Among all the above AI/ML workload categories, RAG and real-time inferencing need quick response times and the traffic for these is bursty with peaks and valleys.

To summarize, below table captures comparison between all the AI/ML workloads.

3. Why Is Job Scheduling Critical?

Efficient job scheduling is vital for handling the diverse demands of HPC and AI/ML workloads. It ensures that compute resources, whether CPUs or GPUs, are utilized optimally, preventing bottlenecks and idle time. Scheduling also allows for dynamic adaptation to fluctuating workloads, ensuring that resources are allocated in real-time based on priority and demand.

After having looked at various HPC and AI workloads characteristics, let’s take a look at some of the prominent job scheduling options.

SLURM (Simple Linux Utility for Resource Management) is a robust open-source job scheduler designed for High-Performance Computing (HPC) environments. It efficiently manages and allocates resources, such as CPUs, GPUs, and memory, across large clusters of nodes. SLURM supports features like job prioritization, pre-emption, dependency handling, and partitioning, making it ideal for running computationally intensive, batch-oriented workloads.

Ray is a distributed open-source computing framework for executing parallel and distributed processing of AI/ML workloads. Ray's job scheduling capabilities enable distributed model training, fault tolerance, task pre-emption and scaling, which results in efficient resource utilization. Ray enables developers to harness multi-node GPU processing capability by defining tasks that can be executed in parallel across the distributed GPU clusters spanning on-premises, cloud, or hybrid environments.

Kubernetes (With NVIDIA GPU operator) enables scheduling of GPU-accelerated workloads, managing pod-level resource allocation, and ensuring seamless scaling for AI/ML applications. It supports a wide range of use cases, including containerized training pipelines, inference deployments, and batch processing, particularly in multi-tenant or cloud-native environments. By combining Kubernetes’ powerful orchestration features with NVIDIA's GPU optimizations, this solution simplifies the execution of AI/ML workloads in scalable, containerized environments while providing flexibility for both batch and real-time processing tasks. Kubernetes can also be used for transactional workloads with soft isolation through different namespaces. We call it soft since it is not 100% secure, but good enough for an organization for sharing across departments.

Run.ai is a proprietary Kubernetes-native platform focused on optimizing GPU resource utilization and scheduling for AI/ML workloads by extending the native K8s scheduling capabilities specifically for AI/ML workloads. It enables dynamic GPU allocation, pooling, and partitioning, allowing multiple jobs to share GPUs efficiently. Run:AI’s job scheduling capabilities include pre-emption, priority-based scheduling, and resource quotas, ensuring fair allocation in multi-tenant environments.

The below table gives a brief comparison between features offered by the above stated job schedulers.

4. Finding a best fit job scheduler

Determining the best fit job scheduler depends on the short term and long term nature of AI workloads that are planned to be scheduled on the available GPU infrastructure.

For longer duration LLM training that span months, bare metal nodes serve the purpose without any need for a job scheduler. The only requirement here would be to have a sophisticated infra manager that automates bare metal provisioning such that it could be quickly reprovisioned for any type of new LLM training requirement.

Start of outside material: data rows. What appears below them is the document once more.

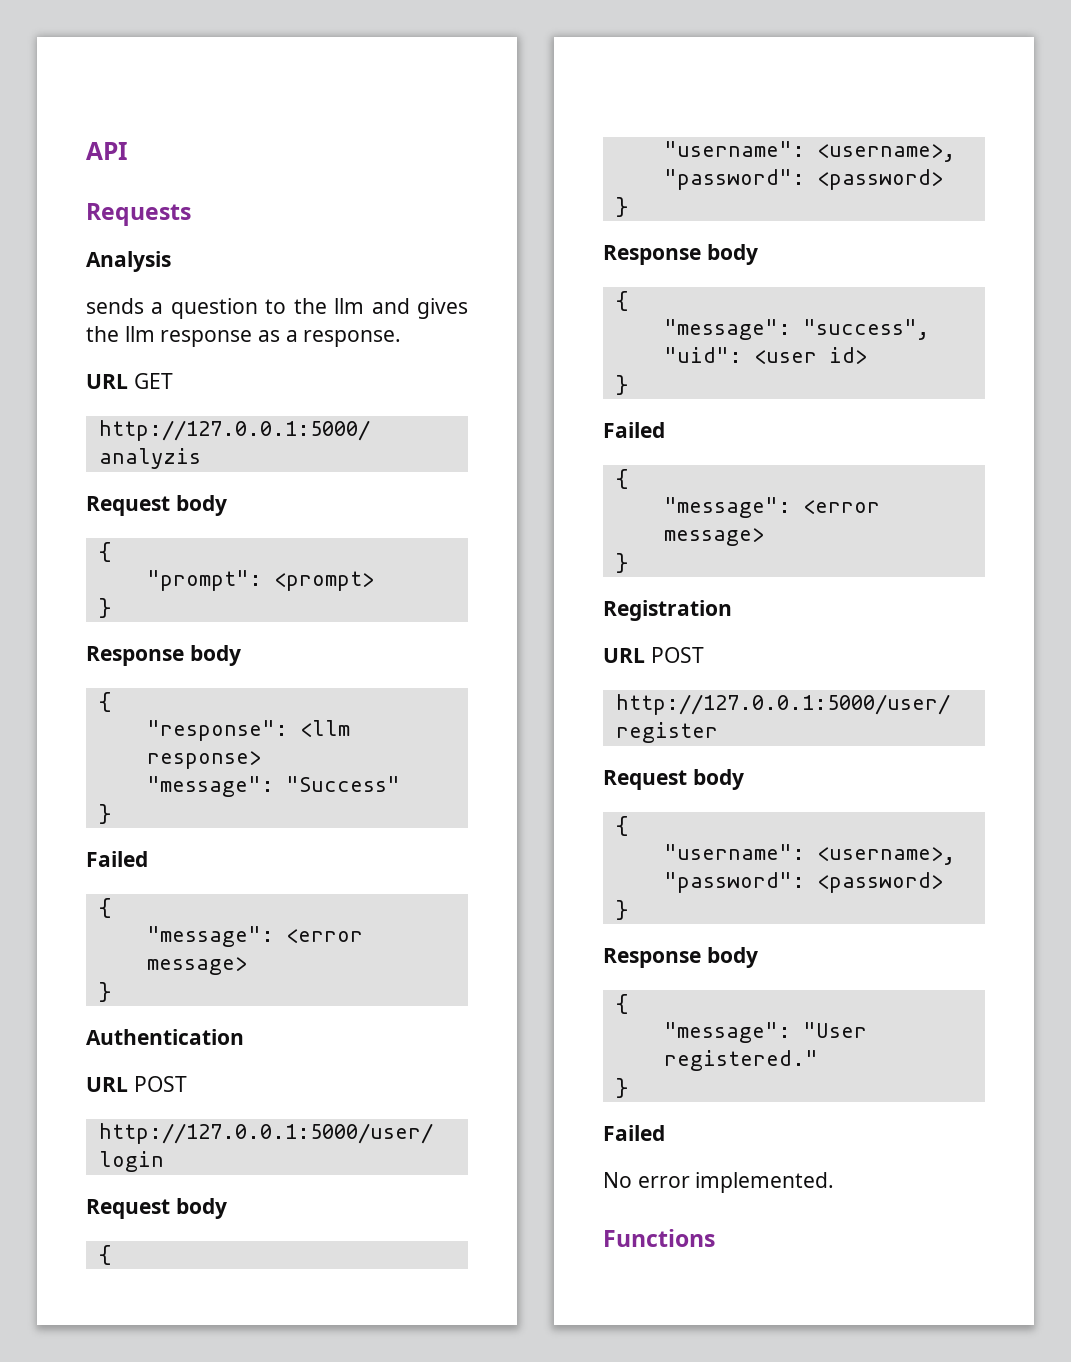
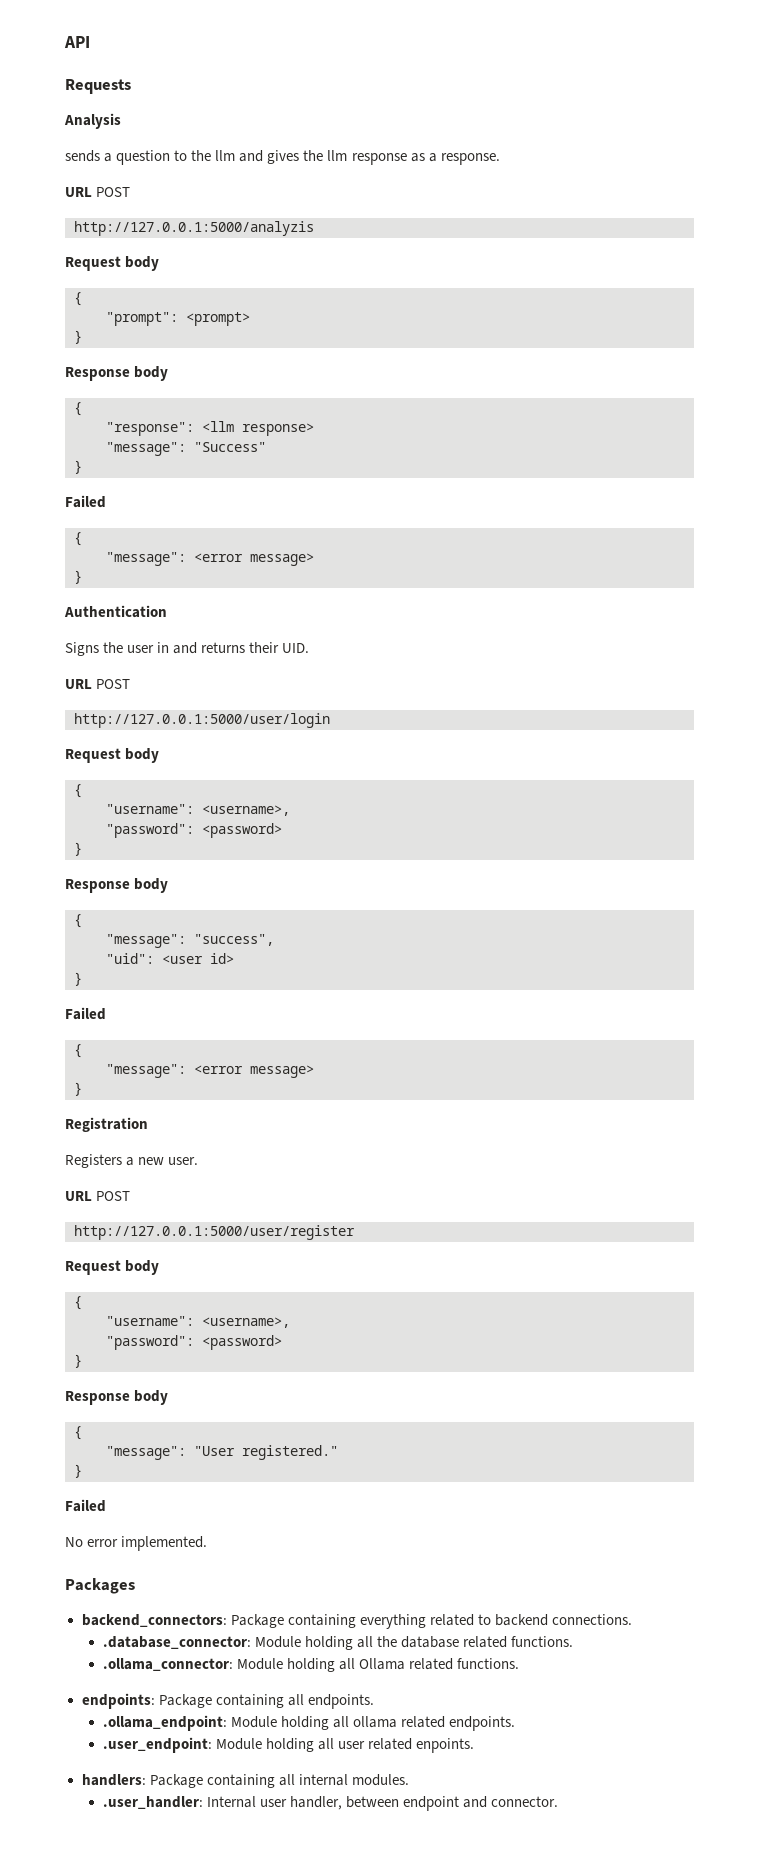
  sends a question to the llm and gives the llm response as a response.
- URL GET
+ URL POST
+ Signs the user in and returns their UID.
+ Registers a new user.
- Functions
+ Packages
+ backend_connectors: Package containing everything related to backend connections.
+ .database_connector: Module holding all the database related functions.
+ .ollama_connector: Module holding all Ollama related functions.
+ endpoints: Package containing all endpoints.
+ .ollama_endpoint: Module holding all ollama related endpoints.
+ .user_endpoint: Module holding all user related enpoints.
+ handlers: Package containing all internal modules.
+ .user_handler: Internal user handler, between endpoint and connector.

For any other category of the AI/ML workloads it would be prudent to use some job scheduler.

The below table depicts how various job schedulers fare for supporting the different categories of AI/ML workloads.

As evident from the chart above, no single job scheduler perfectly addresses the diverse requirements of all use cases. To bridge this gap, at aarna.ml, we have developed a comprehensive GPU Cloud Management Software (CMS) that enhances existing job, instance, and model scheduling solutions by introducing robust multi-tenancy, hard isolation, and seamless support for a wide range of workloads, including bare metal, VMs, containers, and Kubernetes pods.

5. Conclusion

Efficient job scheduling is essential for maximizing the performance of HPC and AI workloads. By understanding the unique strengths and limitations of these schedulers—and aligning them with specific workload demands—organizations can achieve optimal resource utilization, reduce costs, and unlock the full potential of their computational infrastructure.

Milind Jalwadi

Create your NVIDIA AI Cloud Digital Twin: Design, Deploy and Operate AI Cloud with Unmatched Flexibility and Efficiency
Find out more

Deploying large-scale AI infrastructures comes with significant complexity for NVIDIA Cloud Providers (NCPs) who need to validate intricate, multi-tier network architectures built with NVIDIA’s state-of-the-art GPU and networking technologies.

In large-scale deployments, NCPs manage thousands of GPU nodes connected through multi-layered networking that includes leaf, spine, and super spine switches. Nvidia also recommends a Reference Architecture (RA) for NCPs to ensure that these configurations help achieve optimal throughput and low latency. However, implementing this design and validating the configurations is a challenge because of existing hardware limitations in testing environments, risking service reliability and deployment timelines.

The need for robust validation is crucial. The complexity of these topologies, coupled with multi-tenancy requirements, makes a reliable and scalable validation solution a necessity. The alternatives are performance degradation or network downtime, both of which are catastrophic in terms of revenue loss or SLA violation penalties.

To tackle these challenges, aarna.ml presents an innovative Digital Twin solution, which works seamlessly with NVIDIA Air to simplify network validation and streamline operations. This blog will provide an in-depth look at the importance of a Digital Twin, the common challenges faced by NCPs, and how the aarna solution can transform network deployment and management.

Typical Large Scale AI Cloud deployment

The diagram below depicts a high level topology of a large scale deployment.

Typical deployments comprise multiple nodes grouped under scalable units (SU). GPUs within these SUs are then connected through multi-tier switches comprising leaf and spine and core switches, such that GPU to GPU communications across the complete data center is optimized with minimal hops and thereby ensuring high performance and low latency. Please note that topology specified above is only for reference and does not indicate any recommended deployment configurations.

Challenges in Current AI Cloud Deployments and Operations

As we have seen above, the sheer scale of deployment, lack of adequate hardware resources for testing, absence of automation tools makes it difficult for NCPs to ensure that actual deployment matches the intended designed deployment. The current challenges that NCPs need to address could be categorized under day 0; day 1 activities and day 2 activities are also a key consideration and are detailed below.

Day 0 and Day 1 Design and Validation:

  • Manual Setup: Traditional methods involve time-consuming manual configuration of underlay networks and the testing of network cabling and server deployments. The entire lifecycle to make the deployment live could span a few months.
  • RA Compliance: Ensuring that the deployment aligns with NVIDIA’s RA specifications is challenging without a standardized validation tool and test and configuration scripts, increasing the potential for errors.
  • Hardware Limitations: Testing expansive, multi-tier topologies in lab settings is constrained by limited resources, leading to incomplete validation.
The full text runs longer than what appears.